* WHAT THE TASK REQUIRES: Restate word for word the lines of the entries below, starting with the line that holds "(629, 770) none -> [30,766,46,779] // 3." and ending with the line that holds "(459, 878) none -> [30,830,46,843] // 5.", and no others.

══ EXERCISE DATA ══

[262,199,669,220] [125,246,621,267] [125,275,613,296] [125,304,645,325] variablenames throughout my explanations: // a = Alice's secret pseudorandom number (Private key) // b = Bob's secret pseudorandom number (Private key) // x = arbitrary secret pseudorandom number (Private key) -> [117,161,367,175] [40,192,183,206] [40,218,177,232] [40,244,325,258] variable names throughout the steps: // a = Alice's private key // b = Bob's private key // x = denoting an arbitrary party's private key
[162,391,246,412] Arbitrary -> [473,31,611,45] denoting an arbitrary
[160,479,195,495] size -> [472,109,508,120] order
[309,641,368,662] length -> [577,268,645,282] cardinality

═══
══ EXERCISE DATA ══

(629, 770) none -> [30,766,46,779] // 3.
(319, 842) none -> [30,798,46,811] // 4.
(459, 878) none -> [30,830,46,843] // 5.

═══

* ANSWER SECTION:
(629, 770) none -> [30,766,46,779] // 3.
(319, 842) none -> [30,798,46,811] // 4.
(459, 878) none -> [30,830,46,843] // 5.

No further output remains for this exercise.